He got up so quickly, she didn’t have time to react, and he had his arms wrapped around her and his mouth on hers in two seconds flat. Daff sighed and leaned in to his kiss, feeling like she’d just come home.

“You’re so fucking beautiful, Daff. And when you turn into a hairy yeti in winter, I’ll still think you’re gorgeous. Maybe—but probably not—I’ll pop your zits for you.” He grimaced comically. “Yeah, probably not, but I’ll yell my support from the other room if you feel the need to pop them yourself.”

“Spencer,” she whispered, snuggling her face into his neck. “My gesture. You’re ruining it.”

“Sorry. But not really sorry.”

She sighed.

“That’s supposed to be ‘sorry not sorry.’ I have much to teach you, grasshopper,” she intoned gravely, and he grinned. “Anyway, I was going to say, I can’t say I truly know who I am . . . but I do know that I like myself when I’m with you. And I think that’s because I’m not trying to be this perfect woman around you.”

“I don’t want a perfect woman, Daff, I want you—” He paused and then grimaced. “That sounded so much better in my head.”

“Spencer,” she said, grabbing his head in her hands and holding it steady so that she could look into his eyes. “I’ve been so miserable without you. I love you and I don’t really think I can live without you. So I want those strings.”

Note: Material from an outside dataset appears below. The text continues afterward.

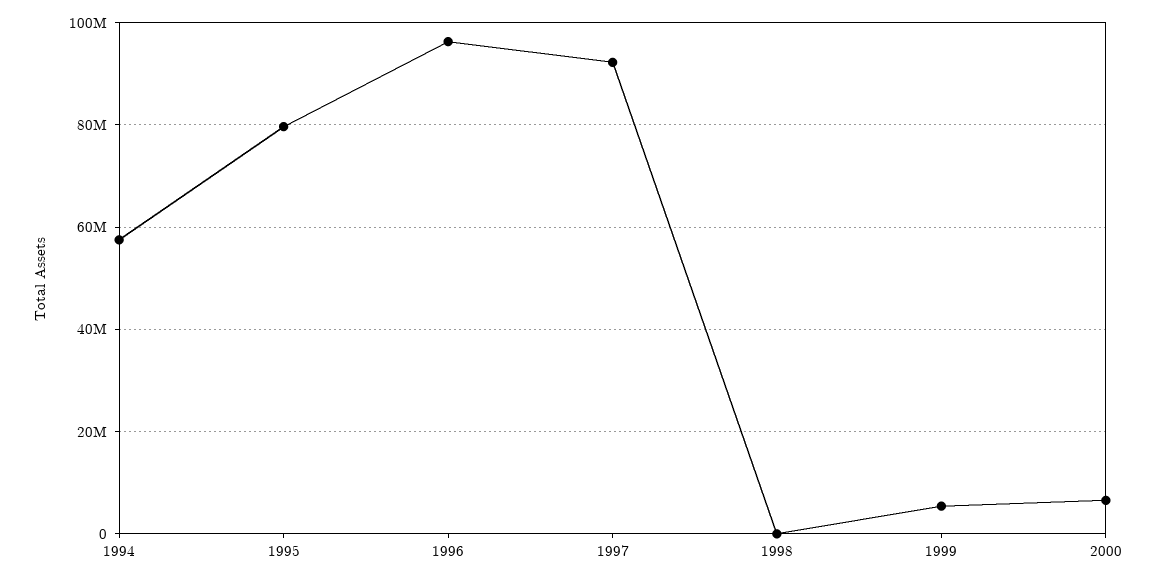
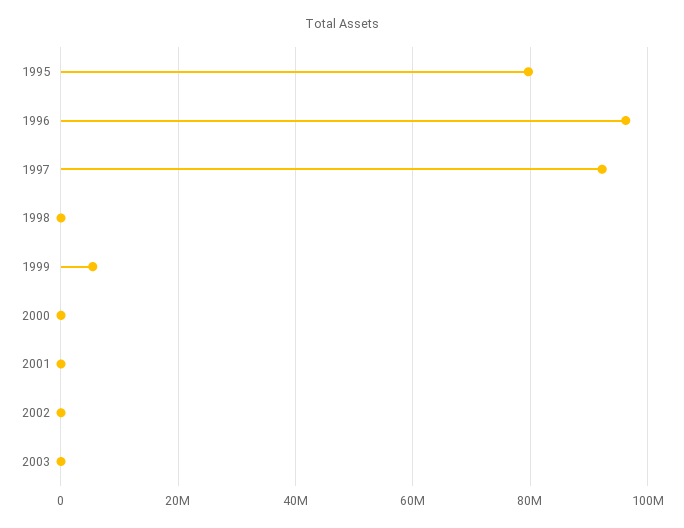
1994: 58000000 -> none
2000: 6000000 -> 0
2001: none -> 0
2002: none -> 0
2003: none -> 0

“Daff, we don’t have to rush into—”

Strings, Spencer! They’re important, because I would prefer not to have to peel more skanks off you in the future. I want them to know you’re off-limits. That you’re mine and I’m yours.”

“Fine . . . but you’re going to have to allow me time to work on my own grand gesture, because I want to marry you, Daff, but I’m not fucking proposing to you on a porch full of your ex-boyfriends.”

She giggled.

“This shit is all headed for the charity shop tomorrow, you know that, right?” he warned her, and she nodded, finding herself quite unable to stop smiling. He caught her eyes and smiled back.

“I’ve been miserable without you, too, darling,” he said, and she melted at the sound of the endearment. “I never want to be without you again. So please. You have to be sure this is what you really want, Daff.”

“No take-backsies, Spencer. My life is too damned desolate without you.”

“Daff, it’s not just me, it’s also—”

“Charlie. I know, Spence,” she reassured, reaching up to cup the side of his face with her palm. She loved the feel of his stubble abrading her skin. “You guys are a package deal. As long as she’s clear that there’s going to be a lot of embarrassing kissing and stuff in her immediate vicinity.”

He grinned.

“I’ll make sure she understands that some things are just as inevitable as the tides.”

“Why are we still talking?” Daff asked, going onto her toes to steal a kiss. “I want to ravish your gorgeous bod, Carlisle. Stop delaying the inevitable.”

He growled and grabbed her ass and hauled her up against him. Confident in his strength, she hooked her arms around his neck and her legs around his waist while he supported her butt in his palms and ate her mouth.

“You’re the best thing that’s ever happened to me, Spencer,” she breathed when they came up for air moments later. “And I’ve decided that I deserve you.”

He grinned shyly, that sweet smile that had so ensnared her heart, and anointed her lips with the gentlest of kisses.

“That’s my girl.”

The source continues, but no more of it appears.